Their ‘heritage’ cursive font:

And those are just corporate marks not including celebrity brands like Air Jordan, Tiger Woods, and Lance Armstrong’s 10-2 or tag lines like "Just Do It" or "Bo Knows Bo". A long post just to say if you have a mark, tag line, or logo element that connects with a significant audience (like "Since 1798"), use it for that audience in conjunction with your universal corporate mark or designated secondary mark. For emerging (I’m not necessarily talking theologically here) or forward thinking audiences, leave it off.
In such an individualistic and customizable culture (check out the NikeID program where you build your own shoes online) and competitive global marketplace, one sole mark and tagline will never do. Even BMW added the tagline "Sheer driving pleasure" to it’s international website and other select marketing materials to supplement the venerable "ultimate driving machine" tagline.
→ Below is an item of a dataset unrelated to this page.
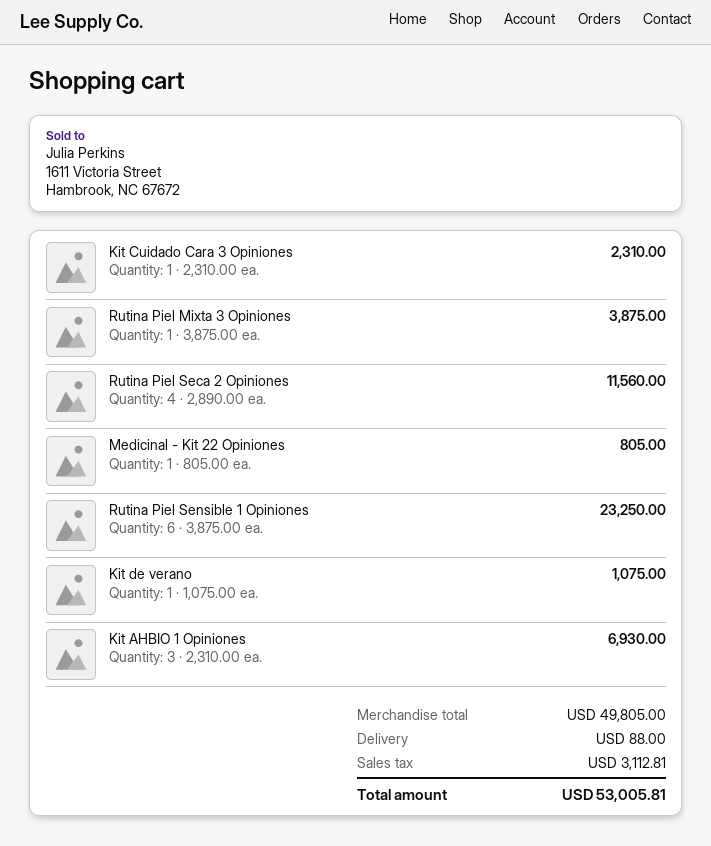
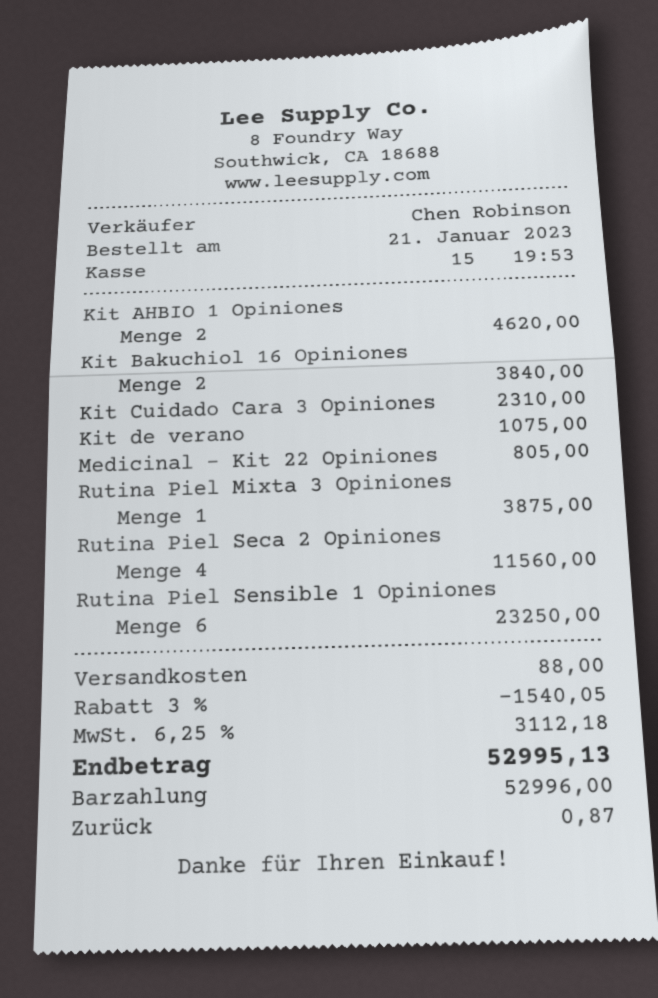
Kit AHBIO 1 Opiniones: 3 for 6930.00 -> 2 for 4620.00
Kit Bakuchiol 16 Opiniones: none -> 2 for 3840.00
discount: none -> 3% = 1540.05
tax: 3112.81 -> 3112.18
total: 53005.81 -> 52995.13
You really can have it both (or more) ways in branding your company. And I think all these examples show that a company’s branding is never ever complete. Witness Apple dropping "Computer" from it’s company name this week, ditching the rainbow apple a long while back, the font changes, and no one hardly ever uttering "MacIntosh" anymore. Yet the MacIntosh smiley face is still present as the ‘Finder’ icon and used as a secondary mark.

And how much market share does Apple need to gain before ‘thinking different’ will be thinking the same?
Stay tuned for Hungry Planet’s new marks in our reveal later this Spring. Our current tagline, in case you didn’t know, is "Feeding the World’s Appetite for Truth" though we don’t use it on everything.
BTW, did I mention I want an iPhone?